Я нервно улыбнулась ему. Он был по-прежнему без галстука. Зато в фартуке. На фартуке значилось «Daddy's cooking».
– Проходите, – сказал он. – Все остальные уже здесь. – Он повёл нас в просторную гостиную, соединённую с кухней. Здесь всё выглядело более похожим на то, как я себе представляла его жильё: блестящая сталь, скомбинированная с редкими акцентами тёмного полированного дерева, огромная современная газовая плита, на которой громоздился вок и множество кастрюль, у противоположной стены – серебристый монструозный холодильник, один из тех американских суперагрегатов, которые умеют охлаждать, замораживать, измельчать лёд, массировать и проявлять плёнки. За огромным обеденным столом сидели остальные гости: Мими и Ронни, рядом с ними женщина, в которой я узнала секретаря Антоновой канцелярии, полный пожилой мужчина в очках и мускулистый, загорелый молодой человек, чьи выгоревшие волосы падали ему на глаза. Рядом с ним сидела Труди, одетая в сверкающий оранжевый мешок с глубоким вырезом, который она приобрела во время своей Бхадва-фазы (тогда она пару месяцев звалась Хаш-крк-что-то-такое, это было имя и фамилия одновременно) и с повязкой на лбу, на которой коралловыми жемчужинами было вышито слово «Peace». Рядом с Труди сидел модно одетый мужчина с бородой и причёской ёжиком. В торце стола на детском сиденье царила земляничка. Я заметила, что когда Антон приобнял меня одной рукой, у меня вспотели ладони.
– Всем, кто ещё не знаком: это Констанца Бауэр, – сказал Антон. – А это Нелли и Юлиус.
– Вишневски, – добавила Нелли. Она охотно подчёркивала, что у неё отличная от моей фамилия. Юлиус снова вцепился в мои ноги.
Антон показал на полного мужчину в очках.
– Это мой друг и партнёр Элмар Янссен, лучший юрист-экономист Германии, это Аннелена Мёллер, как ты уже знаешь. – Аннелена Мёллер была секретарём канцелярии, которую я для простоты звала «Деревянные очки» из за её несколько своеобразных очков. Деревянные очки и Элмар Янссен дружески улыбнулись, когда я протянула им руку.

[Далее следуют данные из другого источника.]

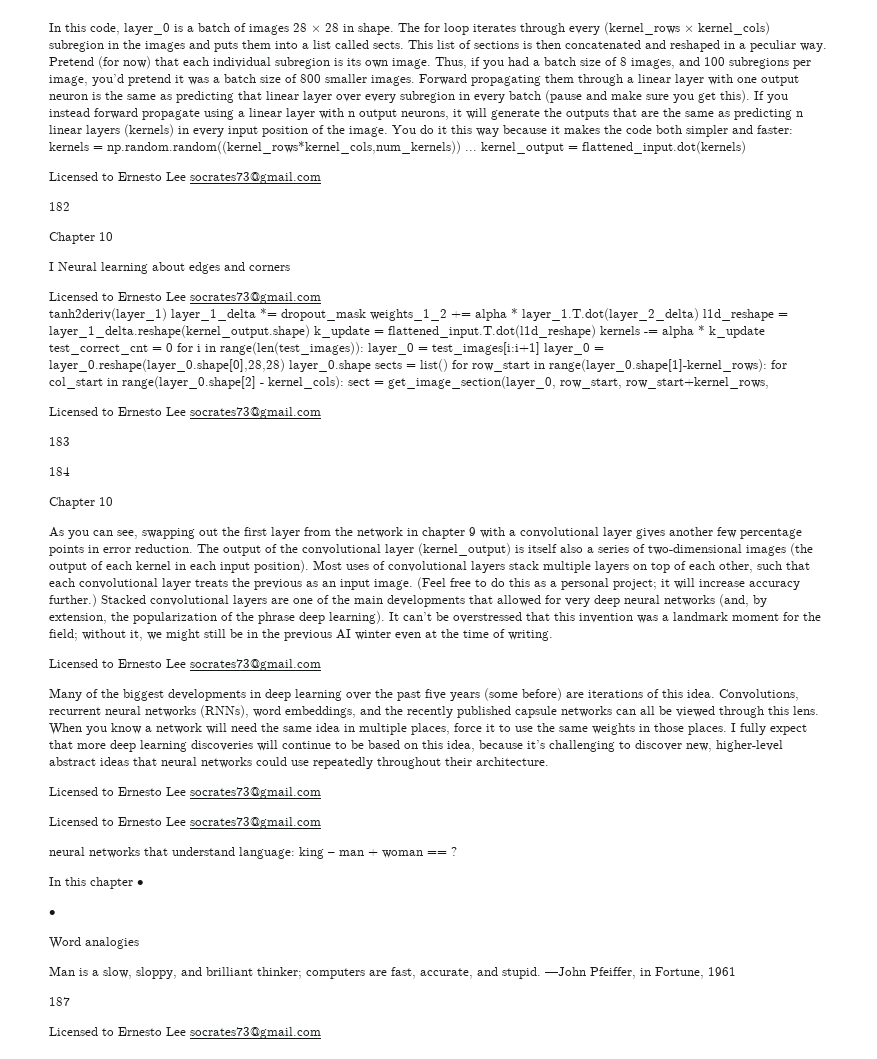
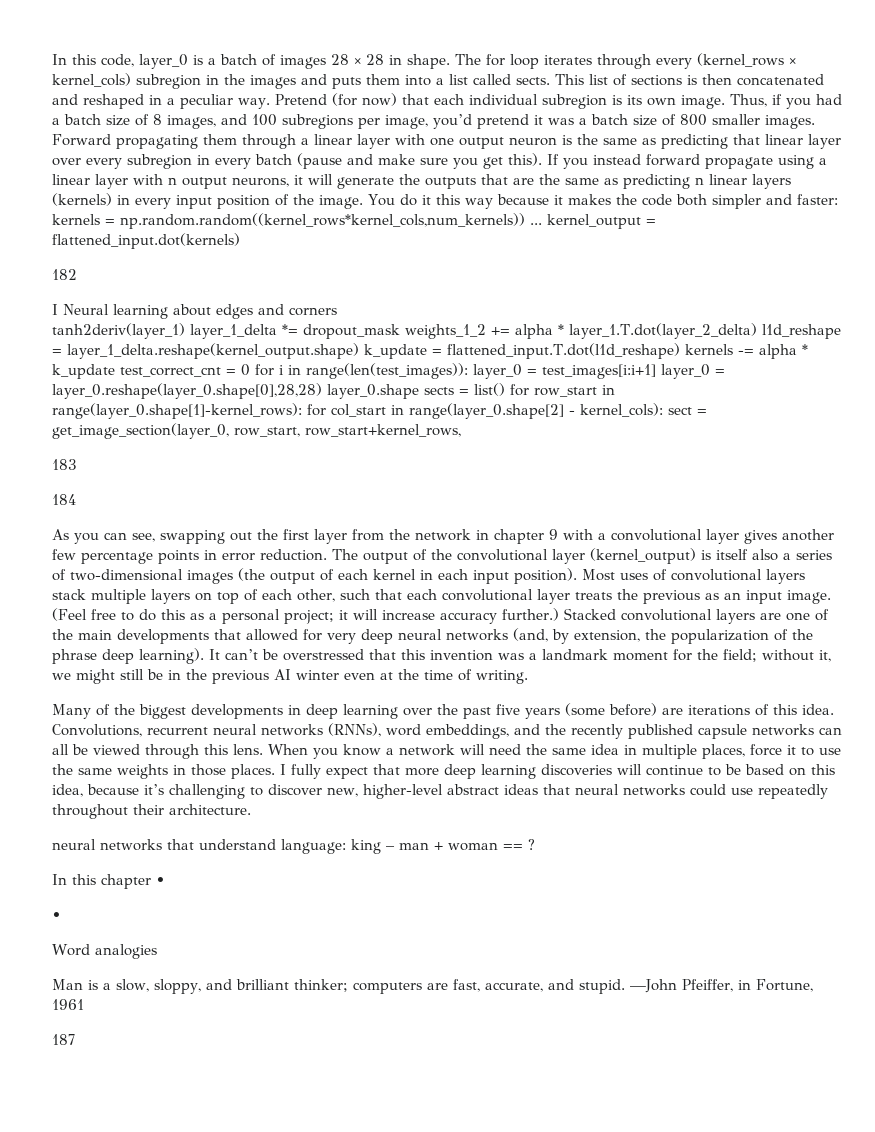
  You do it this way because it makes the code both simpler and faster: kernels = np.random.random((kernel_rows*kernel_cols,num_kernels)) ... kernel_output = flattened_input.dot(kernels)
- Licensed to Ernesto Lee socrates73@gmail.com
  182
- Chapter 10
  I Neural learning about edges and corners
- Licensed to Ernesto Lee socrates73@gmail.com
  tanh2deriv(layer_1) layer_1_delta *= dropout_mask weights_1_2 += alpha * layer_1.T.dot(layer_2_delta) l1d_reshape = layer_1_delta.reshape(kernel_output.shape) k_update = flattened_input.T.dot(l1d_reshape) kernels -= alpha * k_update test_correct_cnt = 0 for i in range(len(test_images)): layer_0 = test_images[i:i+1] layer_0 = layer_0.reshape(layer_0.shape[0],28,28) layer_0.shape sects = list() for row_start in range(layer_0.shape[1]-kernel_rows): for col_start in range(layer_0.shape[2] - kernel_cols): sect = get_image_section(layer_0, row_start, row_start+kernel_rows,
- Licensed to Ernesto Lee socrates73@gmail.com
  184
- Chapter 10
  It can’t be overstressed that this invention was a landmark moment for the field; without it, we might still be in the previous AI winter even at the time of writing.
- Licensed to Ernesto Lee socrates73@gmail.com
  I fully expect that more deep learning discoveries will continue to be based on this idea, because it’s challenging to discover new, higher-level abstract ideas that neural networks could use repeatedly throughout their architecture.
- Licensed to Ernesto Lee socrates73@gmail.com
- Licensed to Ernesto Lee socrates73@gmail.com
  187
- Licensed to Ernesto Lee socrates73@gmail.com

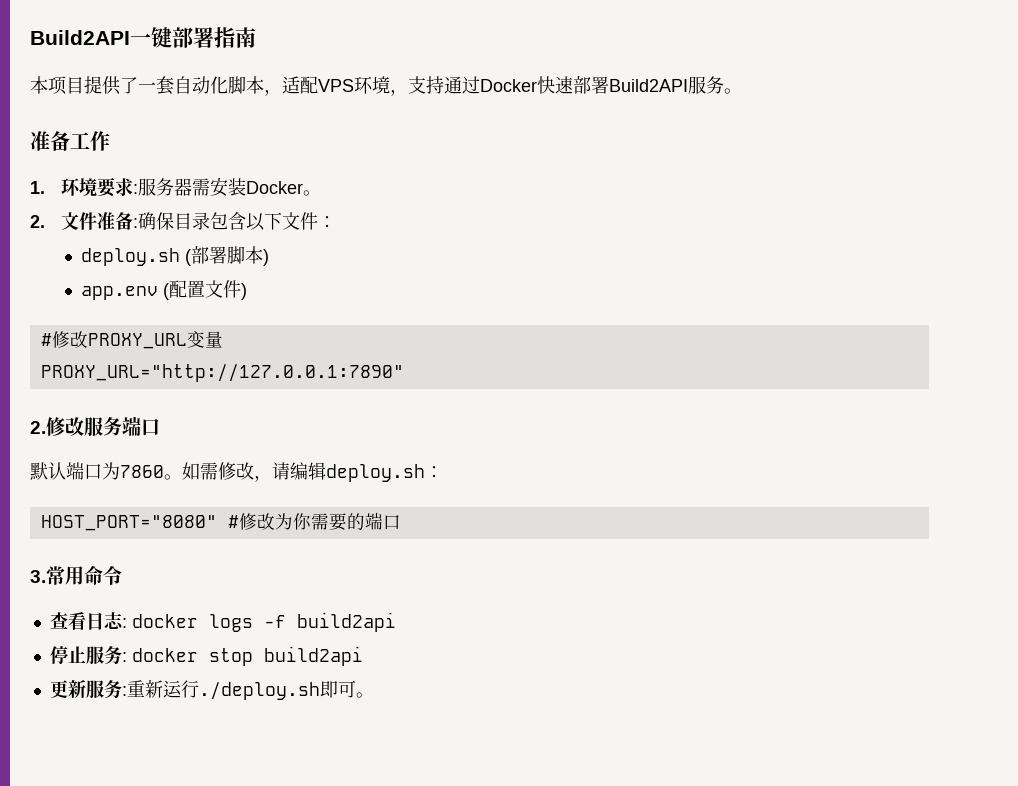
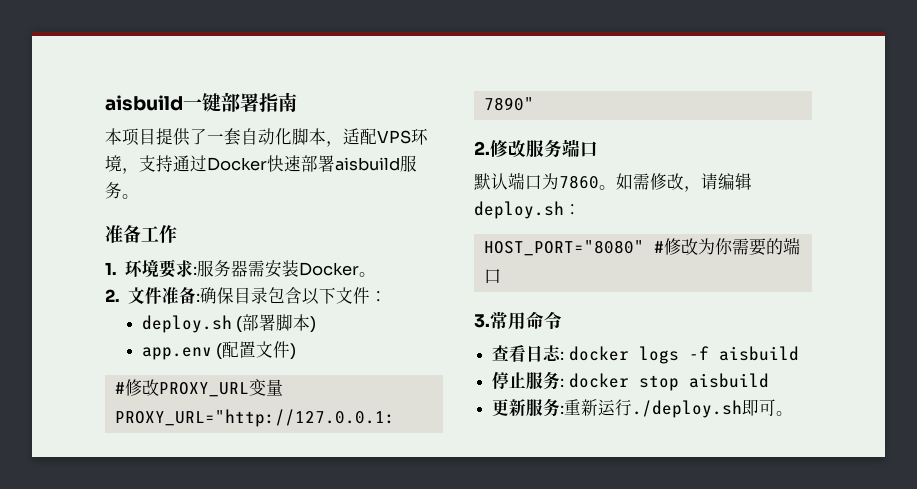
- Build2API一键部署指南
+ aisbuild一键部署指南
- 本项目提供了一套自动化脚本，适配VPS环境，支持通过Docker快速部署Build2API服务。
+ 本项目提供了一套自动化脚本，适配VPS环境，支持通过Docker快速部署aisbuild服务。
- 查看日志: docker logs -f build2api
+ 查看日志: docker logs -f aisbuild
- 停止服务: docker stop build2api
+ 停止服务: docker stop aisbuild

– Это мой брат Йоханнес Альслебен, – продолжал Антон, показывая на светловолосого спортсмена. – Он только что вернулся из Южной Африки.
– Ох, – сказала я. – С серфинга?
Йоханнес с улыбкой кивнул, но Антон сказал:
– Нет, с деловой поездки. У моего отца там собственность. Мими, Труди и Ронни вы знаете, А это Петер Зюльцмауль, друг Труди.
– Зюльцерманн, – поправил бородач, протягивая мне руку. У него была не настоящая борода, а современная обритая бородка, которая росла на подбородке и под нижней губой. С ней сочетались короткие бакенбарды, которые кустились на щеках. Утреннее бритьё вокруг такой бороды должно длиться часами. В мочке его правого уха поблескивала серёжка, маленькое колечко. – А ты, значит, Констанца. Много о тебе слышал.